2. Materials and Methods

2.1. Alfalfa Sampling and Sample Processing

Two locations in south-central Idaho were sampled—one in Minidoka County and another in Twin Falls County—approximately 80 km apart on opposite banks of the Snake River. Location 1 near Rupert (ID) in Minidoka County represented a single standard, 50-ha irrigated production field with an alfalfa stand planted in Spring 2017. It was in its fourth growing season and was sampled in July 2020. Location 2 in Twin Falls County represented experimental grounds of the Kimberly Research and Extension Center, University of Idaho, and included five relatively small, 0.4–2.2 ha fields planted with alfalfa between 2013 and 2020; this location was sampled twice: in July 2021 and again in August 2021.
Samples were collected randomly in the field from alfalfa plants visually assessed to exhibit mosaic, yellowing, vein clearing, leaf distortions, or growth retardation. A sample represented one complete alfalfa stem with all leaves intact but without roots; this entire stem was placed in a plastic bag and kept in a cooler on ice for transport to the laboratory. The typical time between alfalfa leaf tissue collection and nucleic acid extraction was between 3 and 7 days. Tissue aliquots for each sample were stored at −80 °C until further use.
In August 2021, concomitantly with the collection of alfalfa samples, 20 thrips (Frankinella occidentalis) were collected from two alfalfa fields, alongside three pea aphids (Acyrthosiphon pisum). A summary of all the samples collected and subjected to analysis is presented in Table 1. All these samples were shipped to the University of Idaho laboratory (Moscow, ID, USA) by an overnight mail service and analyzed immediately.
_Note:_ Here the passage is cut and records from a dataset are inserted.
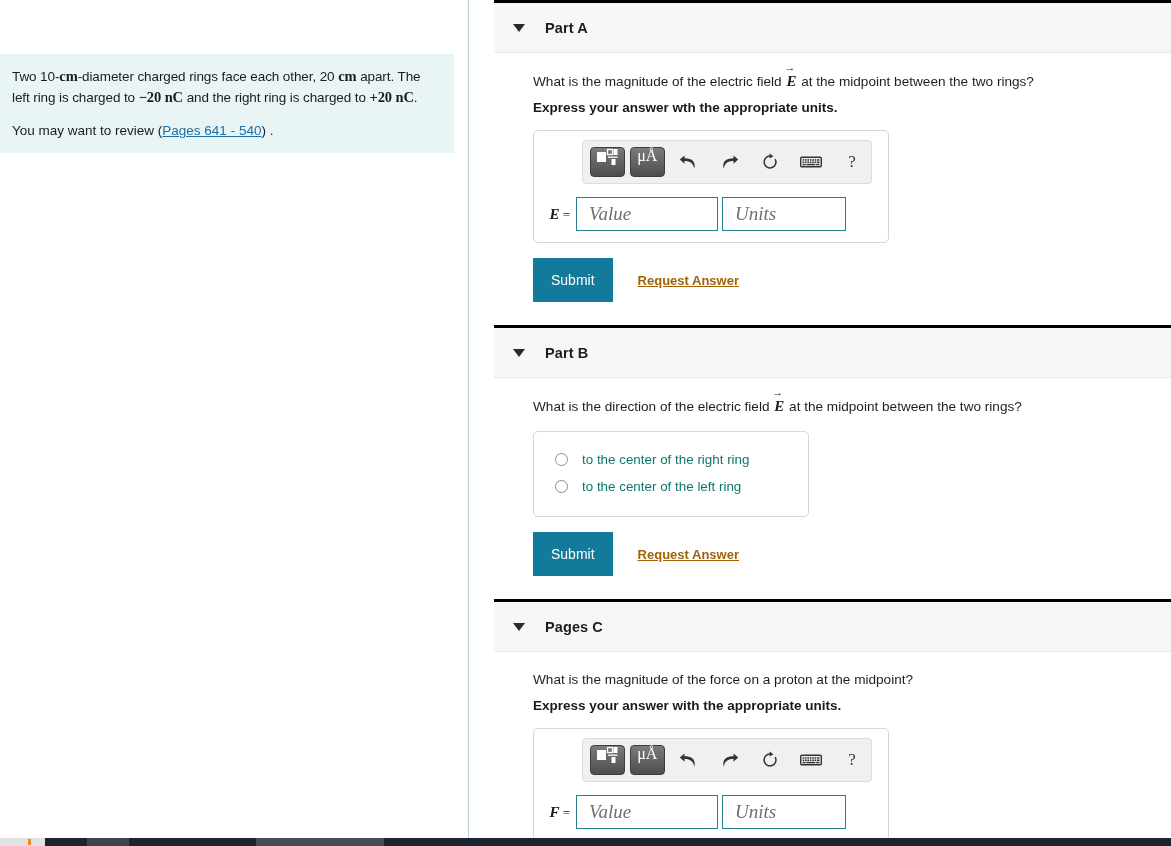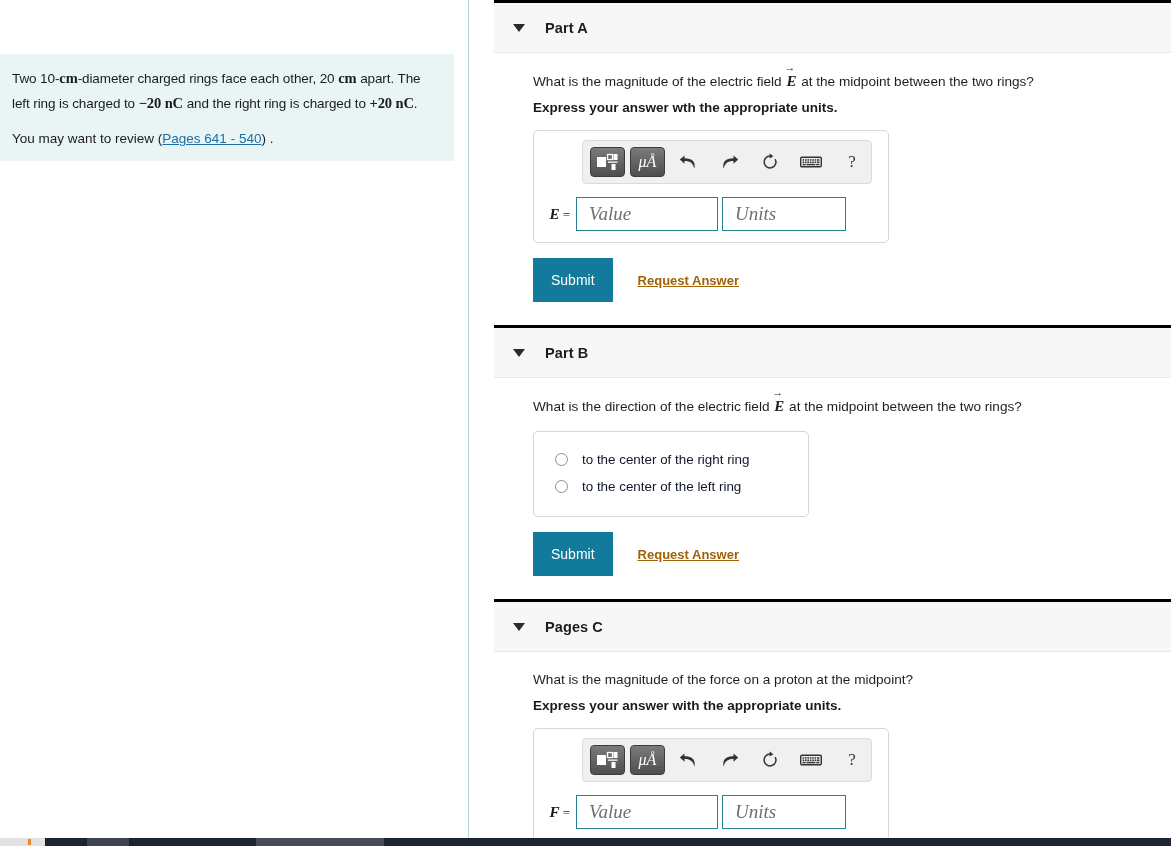--- a/index.html
+++ b/index.html
@@ -16,21 +16,21 @@
   #left-panel {
     position: absolute; left: 0; top: 0; width: 468px; height: 838px;
     background:#ffffff;
   }
   #problem-box {
     position: absolute; left: 0; top: 54px; width: 454px;
     background: #e9f5f5;
     padding: 12px 16px 14px 12px;
   }
   .prob-line {
-    font-size: 13.5px; color: #1b1b1b; line-height: 25px;
+    font-size: 13.5px; color: #1b1b1b; line-height: 20px;
     letter-spacing: -0.1px;
   }
   .prob-line2 { margin-top: 14px; font-size:13.5px; color:#1b1b1b; line-height:17px;}
   .mathvar { font-family:"Liberation Serif", serif; font-weight:bold; font-size:14.5px; }
   .review-link { color:#1c6ea4; text-decoration: underline; font-size:13.5px; }
 
   #panel-divider {
     position:absolute; left:468px; top:0; width:1px; height:838px;
     background:#b9cdd8;
   }
@@ -84,22 +84,22 @@
   .toolbar {
     background:#f0f0f0; border:1px solid #dcdcdc; border-radius:4px;
     height:44px; display:flex; align-items:center;
     padding-left:7px; gap:3px;
     margin-left:39px; margin-right:7px;
   }
   .tb-btn {
     width:35px; height:30px; border-radius:4px;
     background:linear-gradient(#7b7b7b,#4e4e4e);
     border:1px solid #3d3d3d;
-    display:flex; align-items:center; justify-content:center;
-    cursor:pointer; margin-right:2px;font-style:italic;
+    display:flex; align-items:flex-start; justify-content:center;
+    cursor:pointer; margin-right:2px;
   }
   .tb-icon-math { display:block; }
   .tb-mu {
     color:#ffffff; font-family:"Liberation Serif", serif; font-size:16px;
     line-height:1;
   }
   .tb-plain {
     width:34px; height:30px; display:flex; align-items:center; justify-content:center;
     cursor:pointer; color:#333; margin:0 2px;
   }
@@ -137,21 +137,21 @@
   .radio-box {
     margin-top:15px; width:276px;
     border:1px solid #d6d6d6; border-radius:5px; background:#fff;
     padding:14px 0 16px 0;
   }
   .radio-item { display:flex; align-items:center; padding:6px 0 6px 21px; cursor:pointer; }
   .radio-dot {
     width:13px; height:13px; border-radius:50%;
     border:1px solid #8d8d8d; background:#fff; flex:none;
   }
-  .radio-label { font-size:13.4px; color:#0f172a; margin-left:14px; }
+  .radio-label { font-size:13.4px; color:#0f766e; margin-left:14px; }
 
   
   #bottom-bar { position:absolute; left:0; top:838px; width:1171px; height:8px; background:#1c2331; }
   #bb-left { position:absolute; left:0; top:838px; width:45px; height:8px; background:#e2e2e0; }
   #bb-orange { position:absolute; left:28px; top:839px; width:3px; height:6px; background:#e88a22; }
   #bb-thumb { position:absolute; left:87px; top:838px; width:42px; height:8px; background:#3e4452; }
   #bb-thumb2 { position:absolute; left:256px; top:838px; width:128px; height:8px; background:#454b58; }
 </style>
 </head>
 <body>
2.2. Mechanical Inoculations of Nicotiana benthamiana and Common Bean Plants

Alfalfa samples collected in August 2021 were tested for the presence of alfalfa viruses using RT-PCR (see below) and were also used as a source of inoculum of laboratory plants in the greenhouse. Each of the ten collected alfalfa samples was mechanically inoculated into three N. benthamiana and two Phaseolus vulgaris cv. Dubbele Witte plants using standard protocols [20,21]. Inoculated N. benthamiana and common bean plants were observed for eight weeks post-inoculation and tested for the alfalfa viruses using RT-PCR at 5 (N. benthamiana, bean) and 8 weeks (N. benthamiana) post-inoculation (wpi) (upper, non-inoculated leaves).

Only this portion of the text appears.